Enable Software Updates

Why does my website’s software need updating – and do I really need to do it?

If everything worked when your website was launched after all what event would stop it from working in the future. To understand why let’s look at what a WordPress website is.

WordPress

WordPress has been around since 2003, entering 2024 at version 6.4.2 and eleven updates throughout the year later welcomed 2025 in at version 6.7.1, following a troublesome 6.7 release it has to be said. WordPress is well established as the leading website platform yet is trying to be all things to all men with much of its recent efforts focussing on introducing a pagebuilder experience to the hobby end of its user base. Many developers don’t see this experience as capable of delivering professional website design and look to extend the power of WordPress through professional tools from third party developers instead.

Third Party Developers

The reason why WordPress dominates the website world is that it provides a free open source platform for everybody to use with a vast international eco-system of developers extending the performance of the platform way beyond its native capabilities. Some of these developers are small teams, others are multi-million pound businesses backed by investment fund managers.

Without third party developer plugins, WordPress websites wouldn’t be secure, or meet accessibility standards, or provide payment functionality or booking functionality. They wouldn’t reliably deliver emails or optimise your website for SEO. There are at least six essential plugins we install on every single website almost without exception. Some of these plugins are free-to-use and others are commercial. Commercial typically means once purchased they will receive updates for 12 months until the license is renewed. If the license isn’t renewed the plugin won’t suddenly stop working. However it might stop working in the future if WordPress or any other plugin or a third party service implements a change that causes a conflict.

What Can Go Wrong

Functionality

In the real world, most of our customers should want to keep their booking system updated. When new payment legislation took place in 2023 the booking system required an update in order for Stripe payments to continue working. In 2024 when Airbnb made a minor change to the way they sync bookings, the booking system again required an update to continue to receive these bookings. Your booking system received 6 updates in 2024, mostly bug fixes and improvements.

Security

We see the main threat however, and fortunately so far to us it is an unrealised threat, as security vulnerabilities. When this article was written there were almost 10,000 plugins with known vulnerabilities

Malware can take control over a website to the point where a non-infected backup of the website will be required to restore it. For this reason, in addition to recommending frequent backups, we recommend software is kept licensed and up-to-date.

Recommendations

Owners Websites has two Hosting Plans, our Self-Hosted Plan that does not include backup or licensed software updates, and our Managed Plan which does.

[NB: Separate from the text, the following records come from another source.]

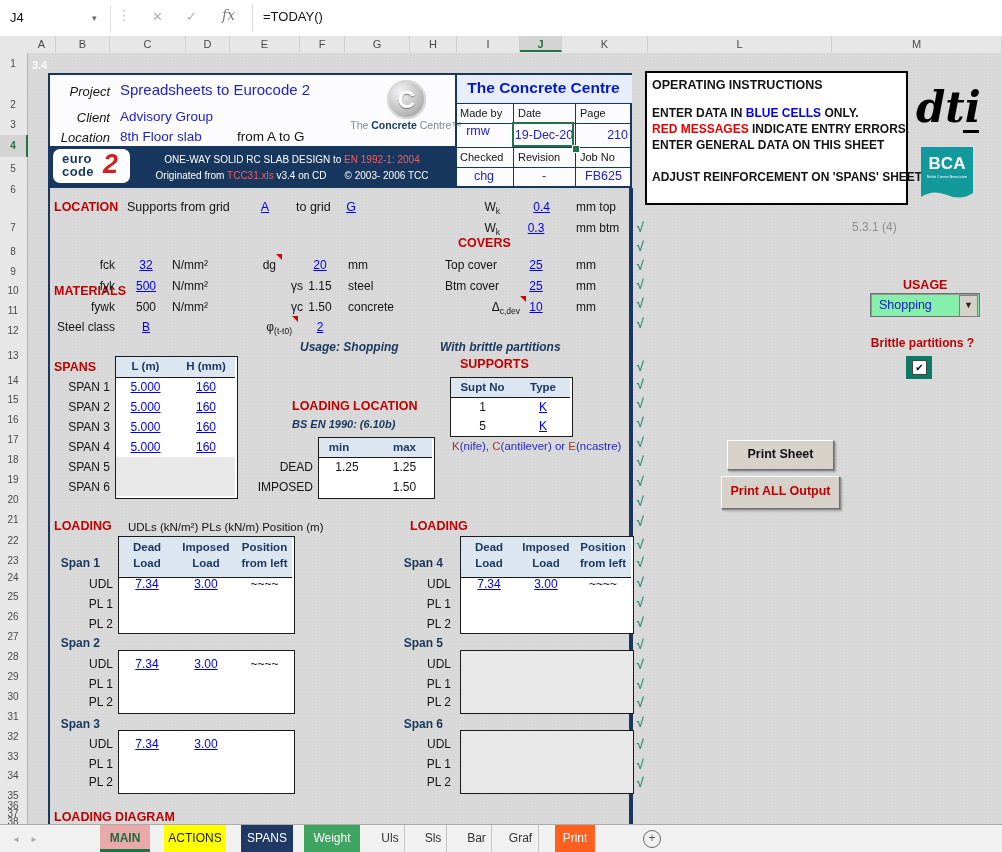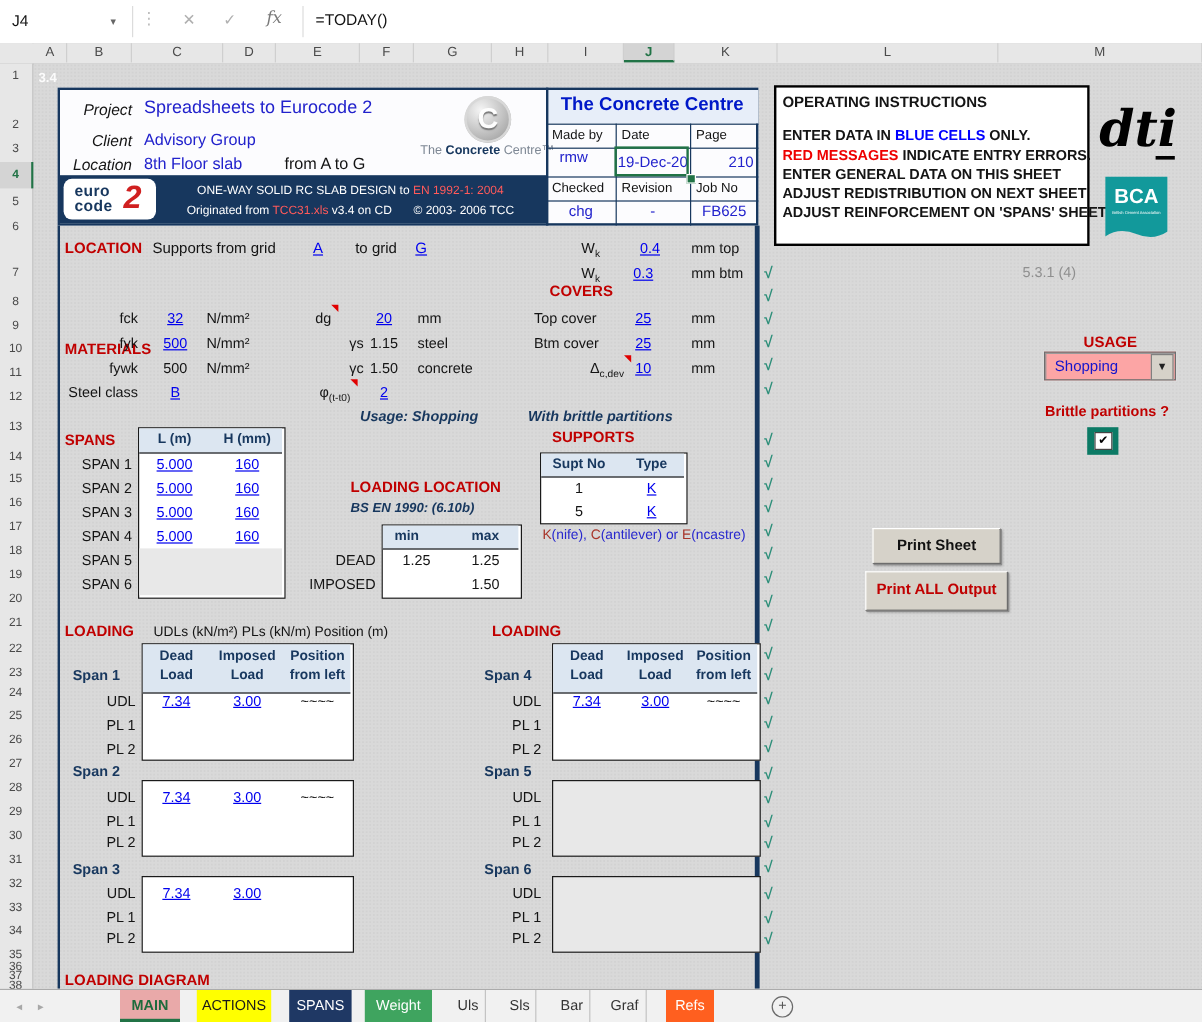"ADJUST REDISTRIBUTION ON NEXT SHEET" div.t { html: <div>ADJUST REDISTRIBUTION ON NEXT SHEET</div> -> none }
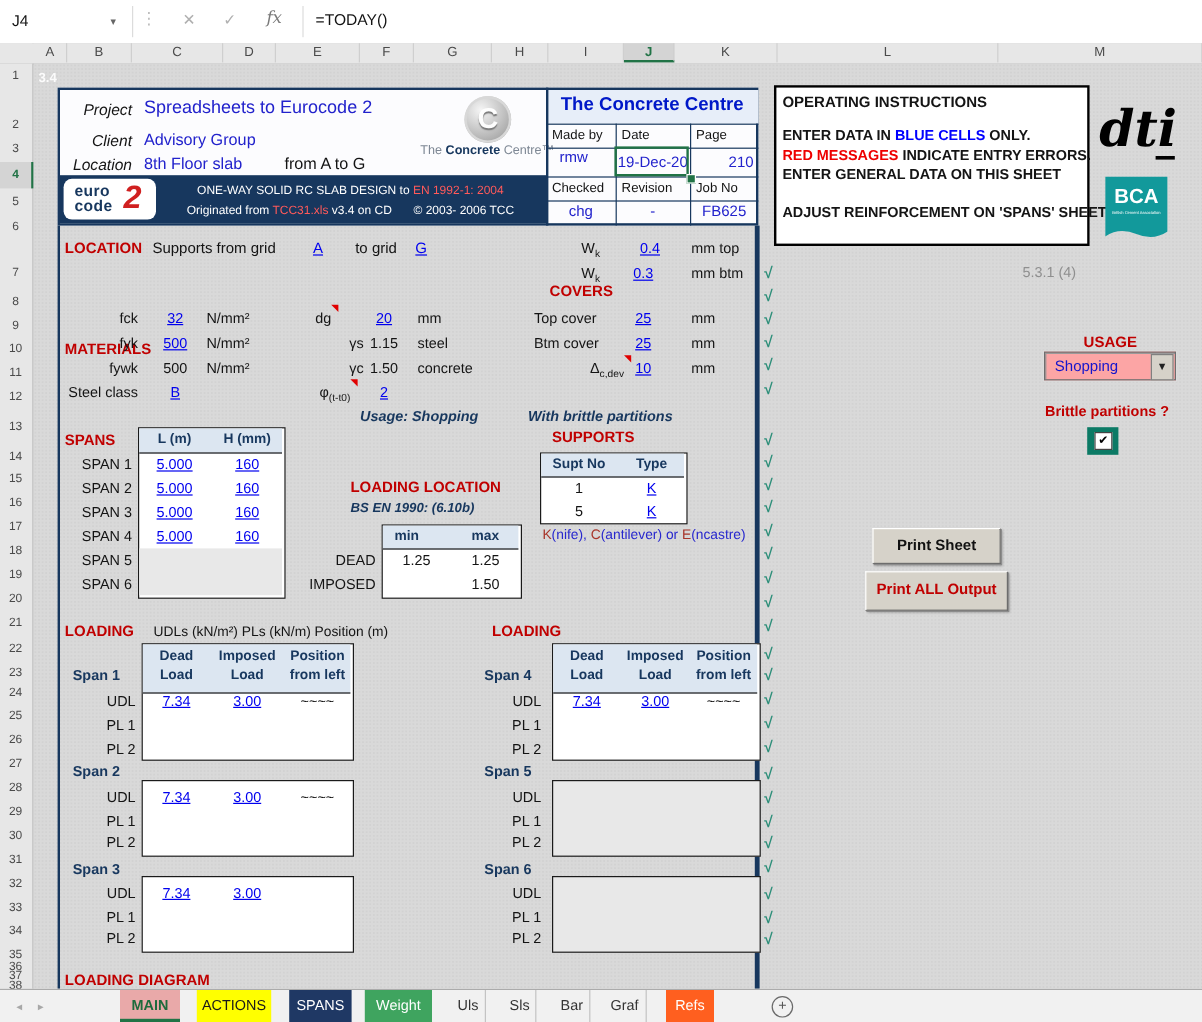"Shopping" #dd { background: #fca5a5 -> #86efac }
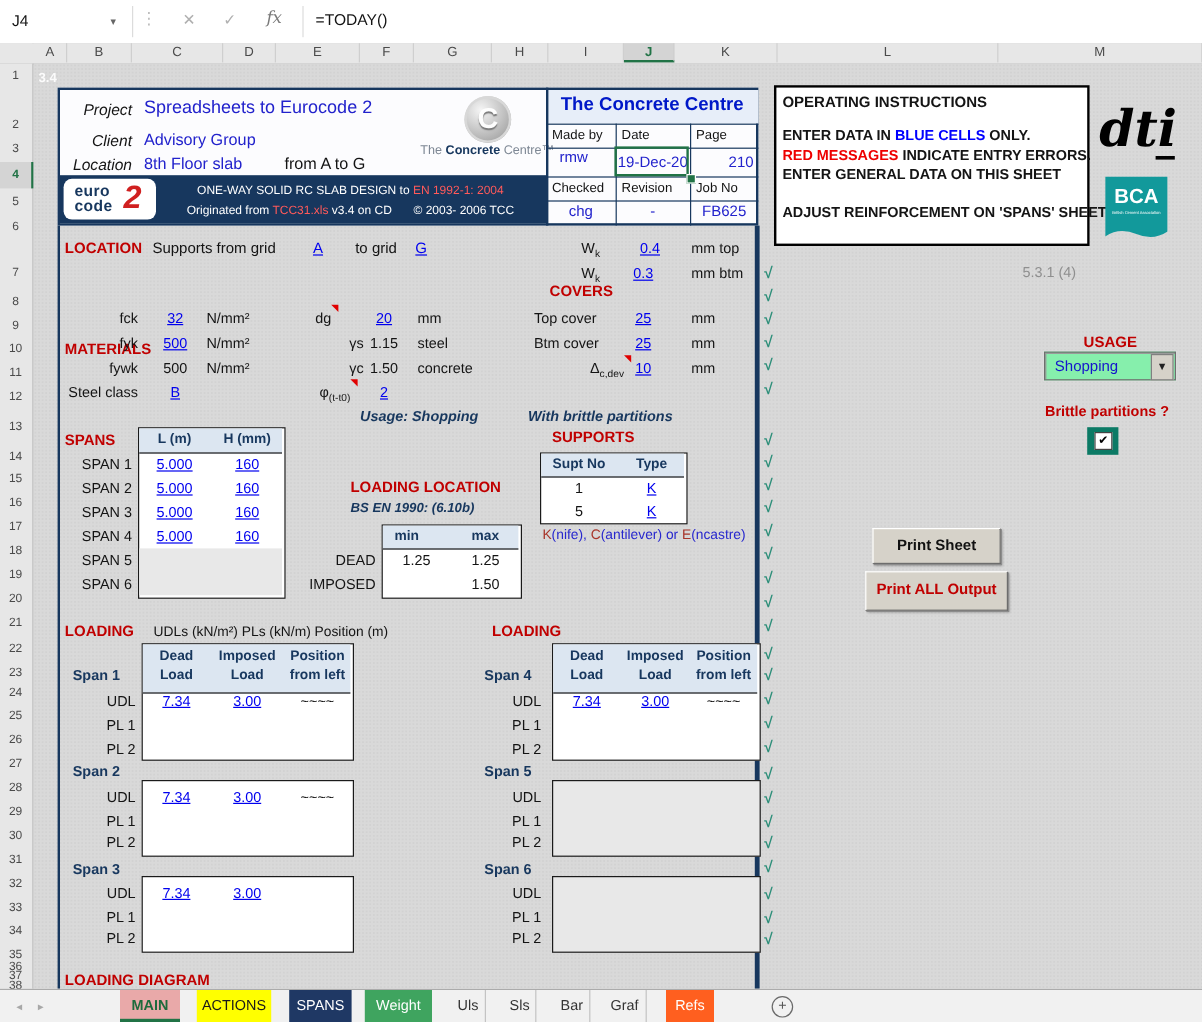"Refs" div.tab { text: Refs -> Print }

We recommend our Self-Hosted Plan to all new customers as they will receive updates from us for their first 12 months of their website as a matter of course. If customers wish to continue on our Self Hosted Plan beyond 12 months, of course they can, but they should be aware of the risks and should be updating their software plugins themselves.

Our Managed Hosting Plan is our recommended way forward for keeping all websites of 12 months and over functional and secure.